My earliest memories of this are from erudite mom and the supremely erudite Grammy--who passed away almost 7 years ago, and who I miss every day. She gifted us all with a natural desire to see and explore and learn that stretched from the LaBrea Tarpits to Chaco Canyon, and the world is a lesser place without her.
My Grandaddy, who also left a gaping hole in the world when he left it, was erudite in the quiet, less obvious way. You'd never see him go to a museum or take a class, but beware. He had an encyclopedic knowledge of agriculture, pests, history, geography, and aviation. Plus, he served as tech support for the entire family.

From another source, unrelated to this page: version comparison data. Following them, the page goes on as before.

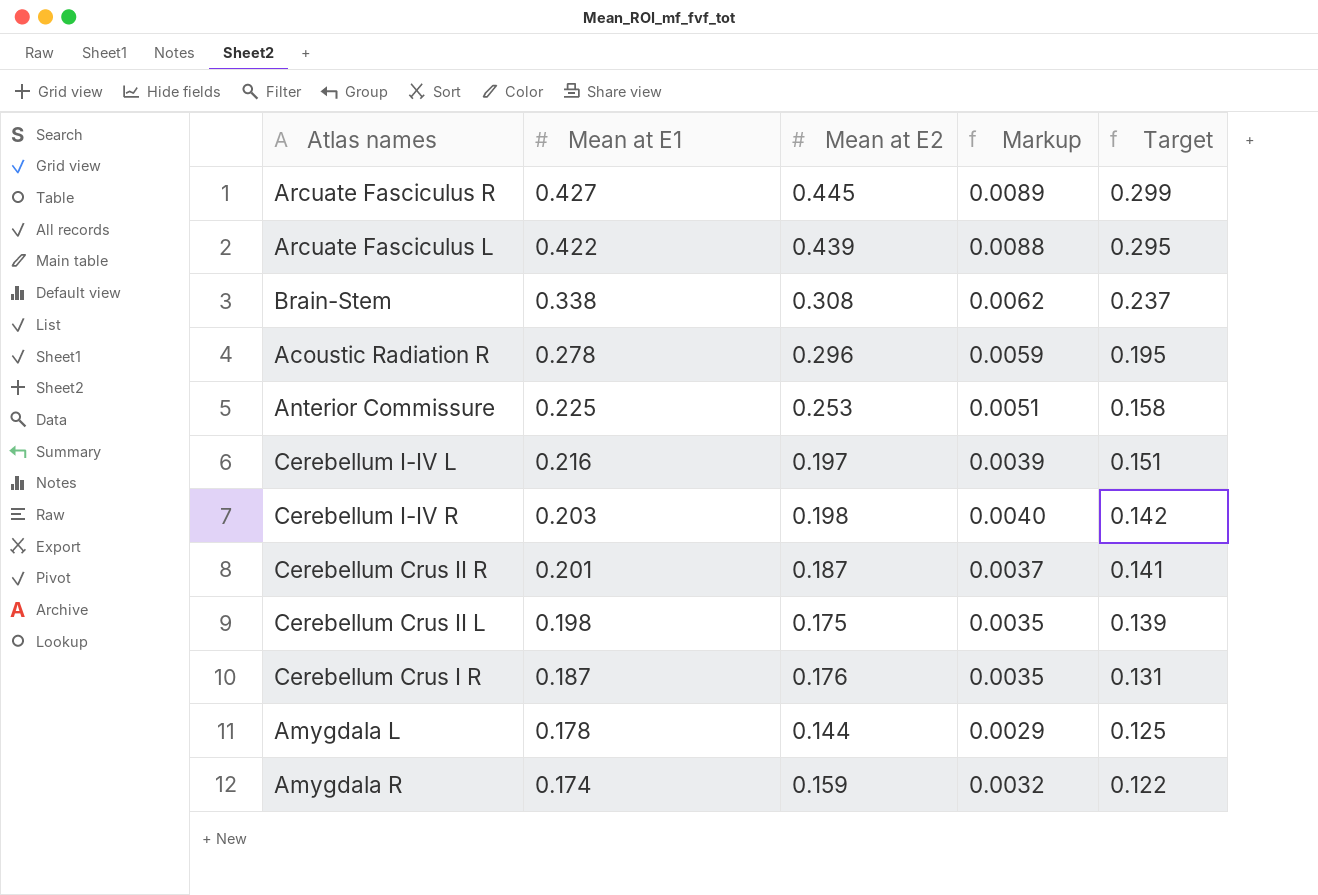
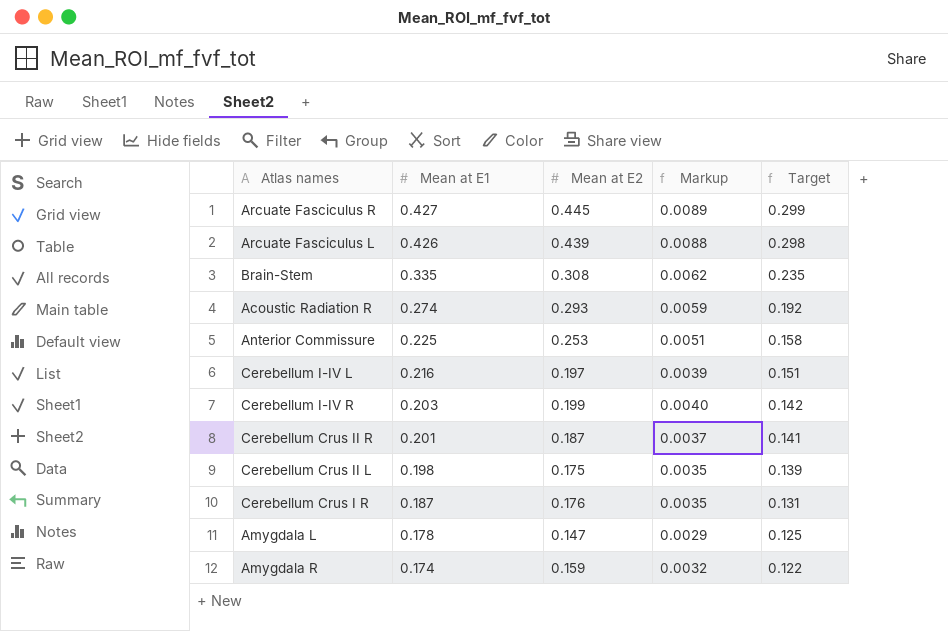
Arcuate Fasciculus L | Mean at E1: 0.422 -> 0.426
Arcuate Fasciculus L | Target: 0.295 -> 0.298
Brain-Stem | Mean at E1: 0.338 -> 0.335
Brain-Stem | Target: 0.237 -> 0.235
Acoustic Radiation R | Mean at E1: 0.278 -> 0.274
Acoustic Radiation R | Mean at E2: 0.296 -> 0.293
Acoustic Radiation R | Target: 0.195 -> 0.192
Cerebellum I-IV R | Mean at E2: 0.198 -> 0.199
Amygdala L | Mean at E2: 0.144 -> 0.147

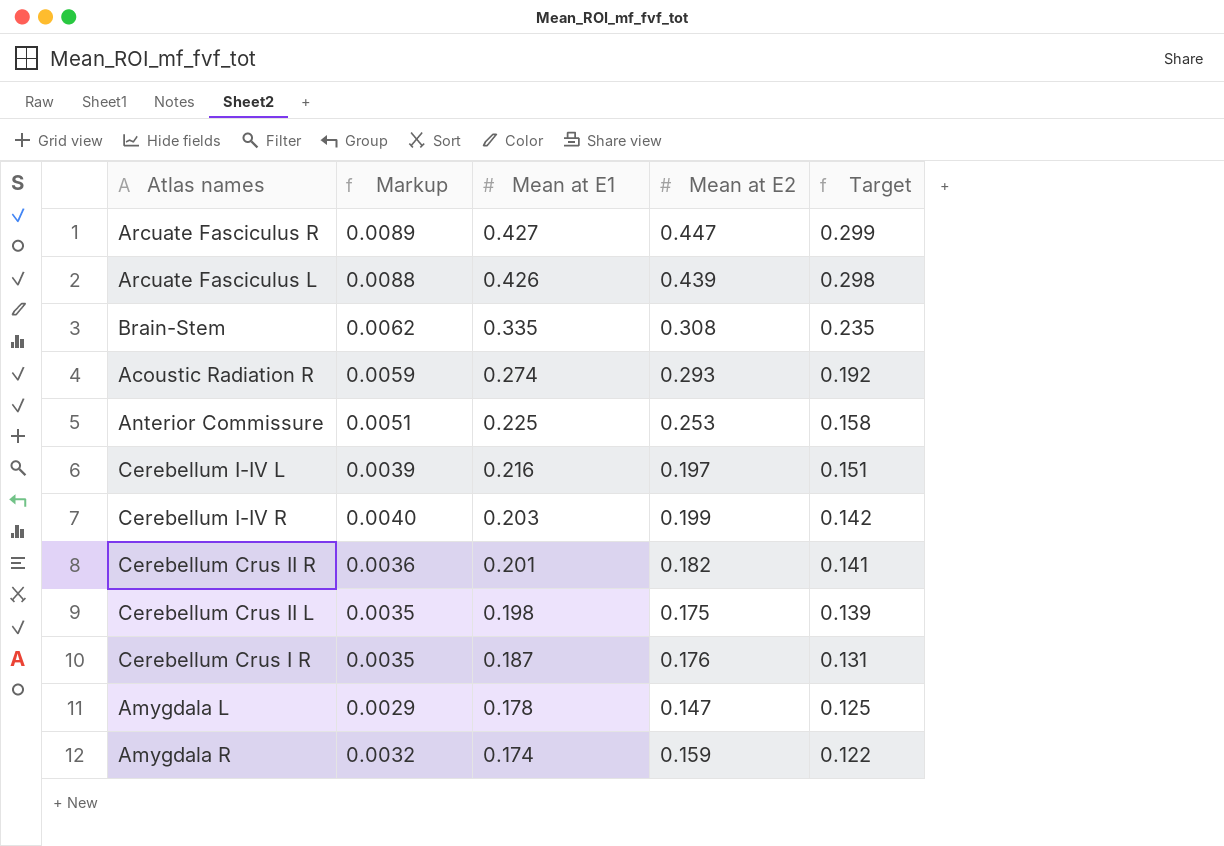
column Markup | position: 4 -> 2
Arcuate Fasciculus R | Mean at E2: 0.445 -> 0.447
Cerebellum Crus II R | Markup: 0.0037 -> 0.0036
Cerebellum Crus II R | Mean at E2: 0.187 -> 0.182

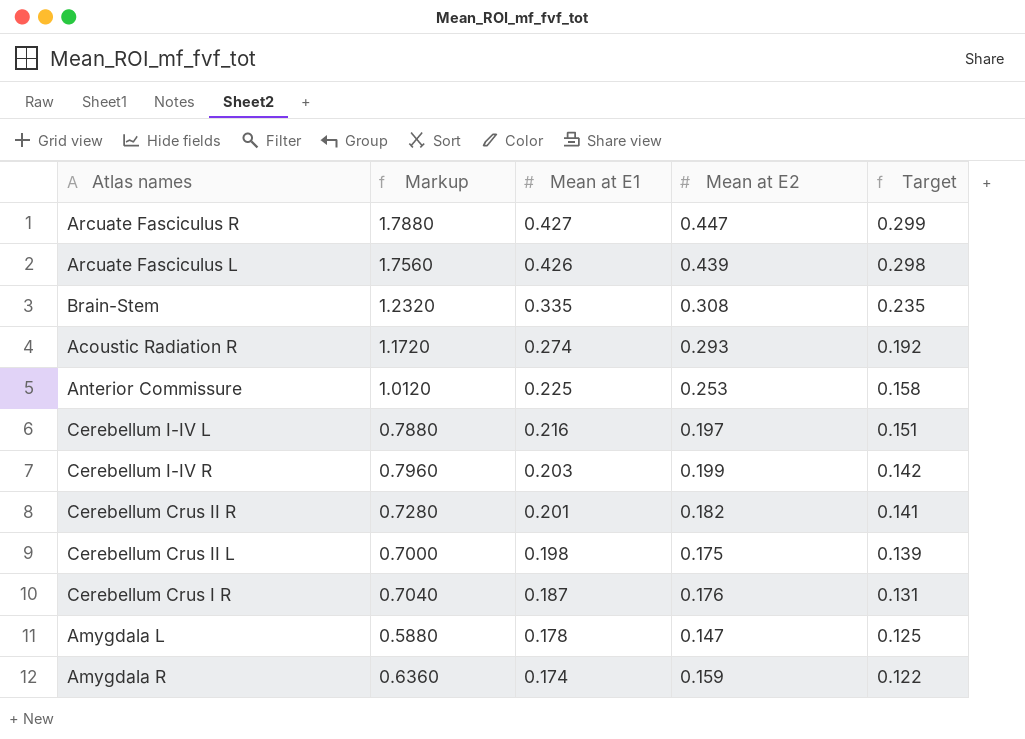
column Markup | formula: [Mean at E2] * 0.02 -> [Mean at E2] * 4

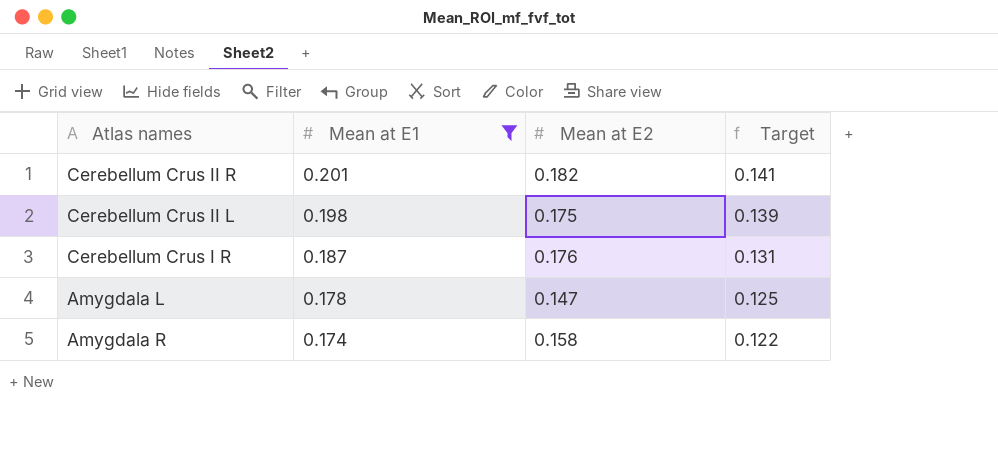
filter: none -> Mean at E1 <= 0.201
column Markup | formula: [Mean at E2] * 4 -> none
Amygdala R | Mean at E2: 0.159 -> 0.158

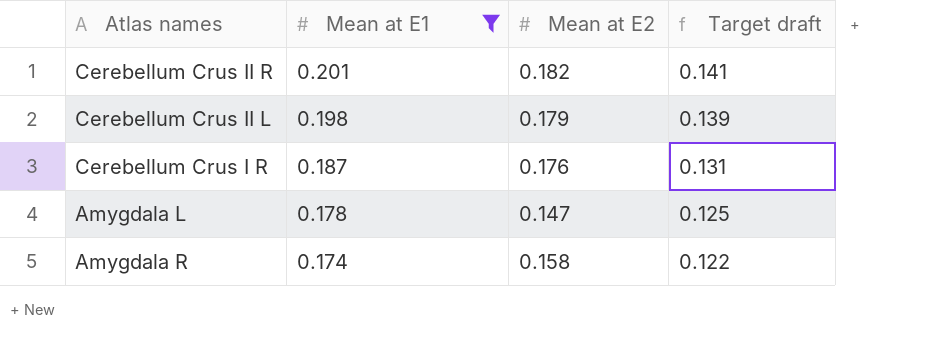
column name: Target -> Target draft
Cerebellum Crus II L | Mean at E2: 0.175 -> 0.179

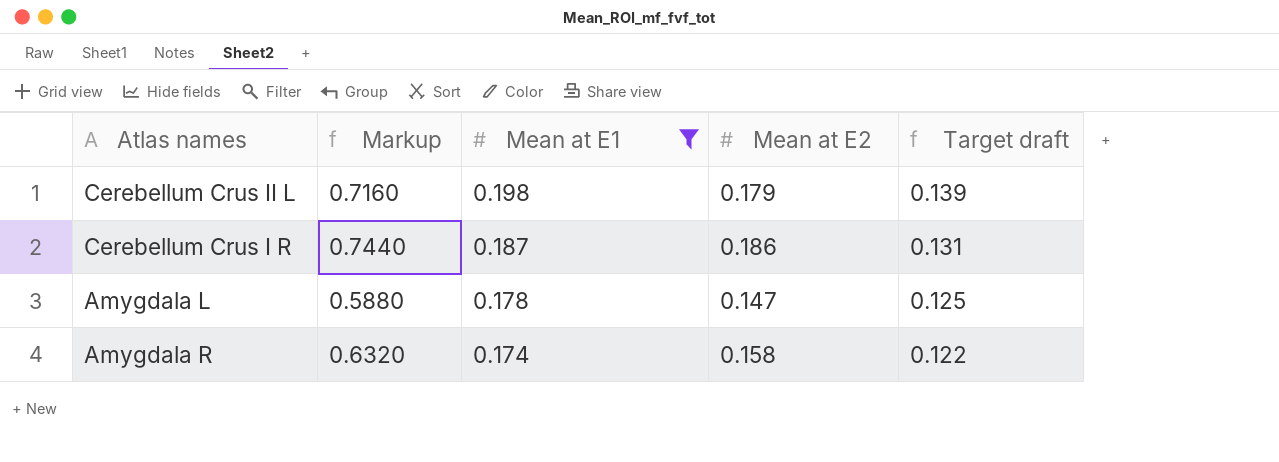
column Markup | formula: none -> [Mean at E2] * 4
row Cerebellum Crus II R: 0.201 | 0.182 | 0.141 -> none
Cerebellum Crus I R | Mean at E2: 0.176 -> 0.186

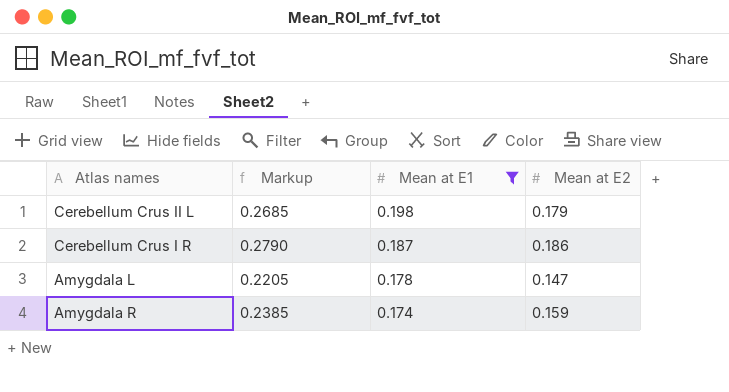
column Target draft | formula: [Mean at E1] * 0.7 -> none
column Markup | formula: [Mean at E2] * 4 -> [Mean at E2] * 1.5
Amygdala R | Mean at E2: 0.158 -> 0.159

Grammy and Grandaddy together were an unstoppable team when it came to jeopardy or trivial pursuit. Against them, the rest of us had to throw in the towel.
As a child, a very Aspie child who was unaware she was Aspie, I was often accused of having my nose in a book all the time, and not participating in family events or socializing, and all the other negative things that can be said about a dedicated bookworm. The concern, of course, was that I wasn't learning social skills. That was true--but it was also true that as an Aspie I didn't have a snowball's chance in hell of learning them anyway. So I was lucky in that my favorite past time, reading and the learning that accompanied reading, also served as the best way to avoid situations that were overwhelming to my poor Aspie self.
And you know, I turned out pretty OK after all. And erudite besides!
PS--happify--an unused old English word that means 'to make happy'. How great is that? See why I love this stuff?